Survival of charmonia in a hot environment

TL;DR

This paper investigates how charmonia survive in hot environments created in heavy ion collisions, analyzing both melting due to Debye screening and absorption via color-exchange, with realistic calculations including high transverse momenta.

Contribution

It introduces a Lorentz boost procedure for the Schrödinger equation and performs the first realistic path-integral calculations of charmonium survival probability considering both melting and absorption effects.

Findings

Charmonium can have high survival probability even at very high temperatures.

Absorption and melting effects are of comparable magnitude.

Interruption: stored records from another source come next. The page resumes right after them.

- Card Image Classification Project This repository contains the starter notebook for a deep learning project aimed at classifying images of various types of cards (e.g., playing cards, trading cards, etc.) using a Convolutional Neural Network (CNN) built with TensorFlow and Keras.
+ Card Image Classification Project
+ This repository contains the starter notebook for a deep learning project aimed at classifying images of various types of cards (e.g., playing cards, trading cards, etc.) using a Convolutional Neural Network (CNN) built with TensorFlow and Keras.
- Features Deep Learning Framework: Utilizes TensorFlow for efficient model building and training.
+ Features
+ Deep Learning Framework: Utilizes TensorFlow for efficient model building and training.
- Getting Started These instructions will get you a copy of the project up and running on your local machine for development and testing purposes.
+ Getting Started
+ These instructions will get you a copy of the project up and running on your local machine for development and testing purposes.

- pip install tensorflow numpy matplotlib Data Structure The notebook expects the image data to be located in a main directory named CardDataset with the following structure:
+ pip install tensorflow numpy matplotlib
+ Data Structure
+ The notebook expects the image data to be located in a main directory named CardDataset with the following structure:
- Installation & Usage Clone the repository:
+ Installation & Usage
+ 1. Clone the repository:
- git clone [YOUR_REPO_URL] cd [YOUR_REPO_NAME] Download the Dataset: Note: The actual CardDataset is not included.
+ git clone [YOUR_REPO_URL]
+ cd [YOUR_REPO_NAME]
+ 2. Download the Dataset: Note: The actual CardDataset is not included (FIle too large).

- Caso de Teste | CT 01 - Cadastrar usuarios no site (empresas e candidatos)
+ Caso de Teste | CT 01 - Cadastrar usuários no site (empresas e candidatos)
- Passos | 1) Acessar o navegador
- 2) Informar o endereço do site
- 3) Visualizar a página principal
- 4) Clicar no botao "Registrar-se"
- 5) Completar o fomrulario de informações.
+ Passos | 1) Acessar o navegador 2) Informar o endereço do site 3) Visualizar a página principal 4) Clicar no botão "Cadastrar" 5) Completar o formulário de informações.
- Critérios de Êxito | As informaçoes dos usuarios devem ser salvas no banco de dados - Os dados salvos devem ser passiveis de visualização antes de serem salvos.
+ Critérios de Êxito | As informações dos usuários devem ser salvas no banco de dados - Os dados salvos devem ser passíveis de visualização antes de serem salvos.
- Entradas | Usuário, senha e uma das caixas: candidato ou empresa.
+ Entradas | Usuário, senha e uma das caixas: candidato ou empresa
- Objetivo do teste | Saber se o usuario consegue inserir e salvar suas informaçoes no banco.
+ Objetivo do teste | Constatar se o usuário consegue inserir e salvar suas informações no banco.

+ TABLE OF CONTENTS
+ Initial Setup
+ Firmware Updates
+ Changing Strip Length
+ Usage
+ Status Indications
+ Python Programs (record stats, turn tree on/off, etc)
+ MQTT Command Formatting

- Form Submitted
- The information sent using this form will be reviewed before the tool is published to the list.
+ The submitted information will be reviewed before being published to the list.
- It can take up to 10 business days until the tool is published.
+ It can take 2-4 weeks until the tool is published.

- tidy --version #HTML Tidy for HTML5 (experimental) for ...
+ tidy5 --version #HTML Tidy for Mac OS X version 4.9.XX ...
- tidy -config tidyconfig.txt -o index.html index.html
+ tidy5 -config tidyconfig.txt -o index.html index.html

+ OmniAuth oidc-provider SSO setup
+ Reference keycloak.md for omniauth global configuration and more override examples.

Suppression of psi(2S) is stronger than J/psi, except at high p_T.

Abstract

A colorless c-cbar dipole emerging from a heavy ion collision and developing the charmonium wave function can be broken-up by final state interactions (FSI) propagating through the hot medium created in the collision. We single out two mechanisms of charmonium attenuation: (i) Debye color screening, called melting; and (ii) color-exchange interaction with the medium, called absorption. The former problem has been treated so far only for charmonia at rest embedded in the medium, while in practice their transverse momenta at the LHC are quite high, <p_T^2>=7-10 GeV^2. We demonstrate that a c-cbar dipole may have a large survival probability even at infinitely high temperature. We develop a procedure of Lorentz boosting of the Schroedinger equation to a moving reference frame and perform the first realistic calculations of the charmonium survival probability employing the path-integral technique, incorporating both melting and absorption. These effects are found to have comparable magnitudes. We also calculated the FSI suppression factor for the radial excitation psi(2S) and found it to be stronger than for J/psi, except large p_T, where psi(2S) is relatively enhanced. The azimuthal asymmetry parameter v_2 is also calculated.